» **Your instructions**: Search the records below for the string "Minister" and copy each line where it turns up.

» **Records provided**:
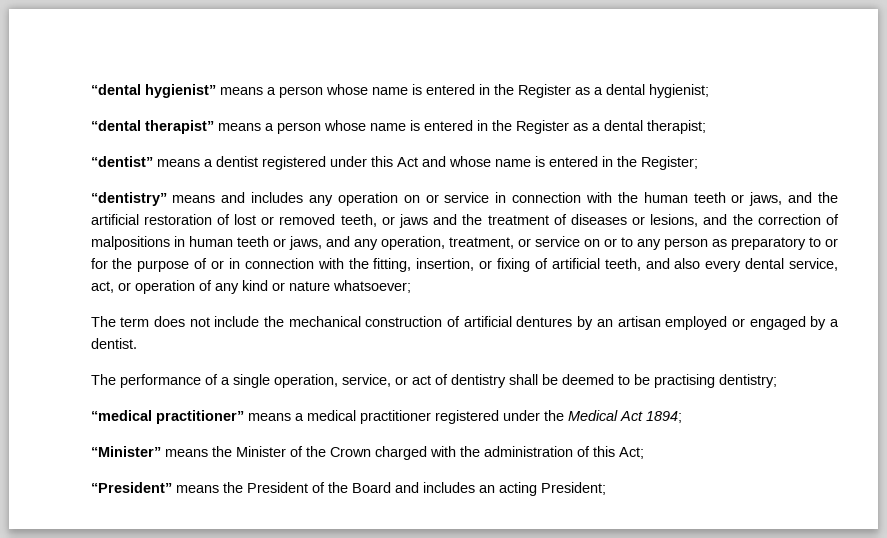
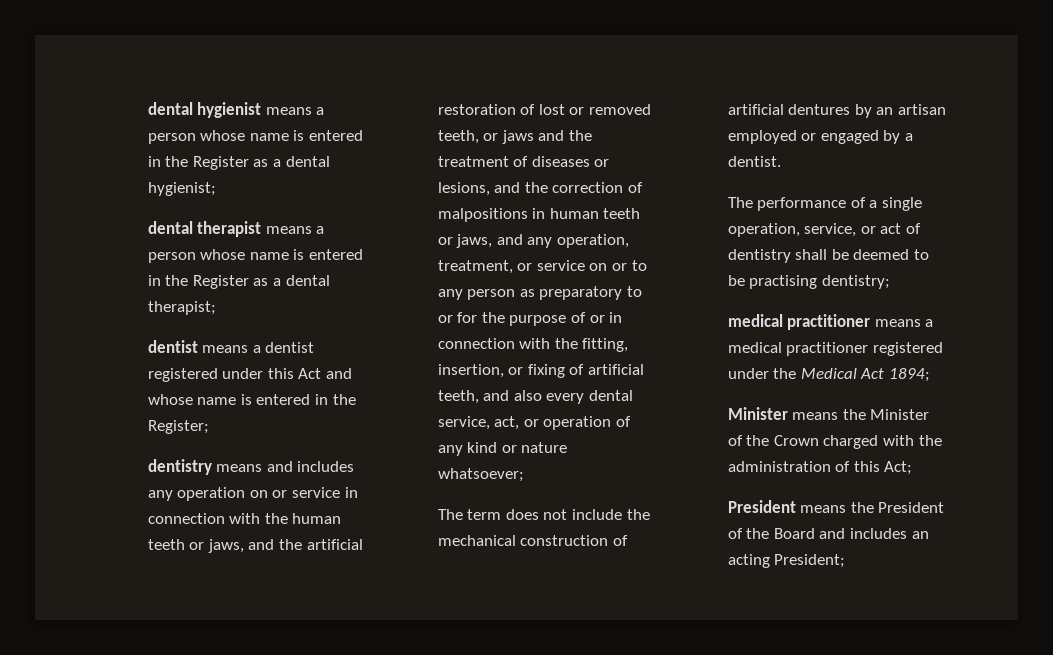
- “dental hygienist” means a person whose name is entered in the Register as a dental hygienist;
+ dental hygienist means a person whose name is entered in the Register as a dental hygienist;
- “dental therapist” means a person whose name is entered in the Register as a dental therapist;
+ dental therapist means a person whose name is entered in the Register as a dental therapist;
- “dentist” means a dentist registered under this Act and whose name is entered in the Register;
+ dentist means a dentist registered under this Act and whose name is entered in the Register;
- “dentistry” means and includes any operation on or service in connection with the human teeth or jaws, and the artificial restoration of lost or removed teeth, or jaws and the treatment of diseases or lesions, and the correction of malpositions in human teeth or jaws, and any operation, treatment, or service on or to any person as preparatory to or for the purpose of or in connection with the fitting, insertion, or fixing of artificial teeth, and also every dental service, act, or operation of any kind or nature whatsoever;
+ dentistry means and includes any operation on or service in connection with the human teeth or jaws, and the artificial restoration of lost or removed teeth, or jaws and the treatment of diseases or lesions, and the correction of malpositions in human teeth or jaws, and any operation, treatment, or service on or to any person as preparatory to or for the purpose of or in connection with the fitting, insertion, or fixing of artificial teeth, and also every dental service, act, or operation of any kind or nature whatsoever;
- “medical practitioner” means a medical practitioner registered under the Medical Act 1894;
+ medical practitioner means a medical practitioner registered under the Medical Act 1894;
- “Minister” means the Minister of the Crown charged with the administration of this Act;
+ Minister means the Minister of the Crown charged with the administration of this Act;
- “President” means the President of the Board and includes an acting President;
+ President means the President of the Board and includes an acting President;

» **Solution to this problem**:
- “Minister” means the Minister of the Crown charged with the administration of this Act;
+ Minister means the Minister of the Crown charged with the administration of this Act;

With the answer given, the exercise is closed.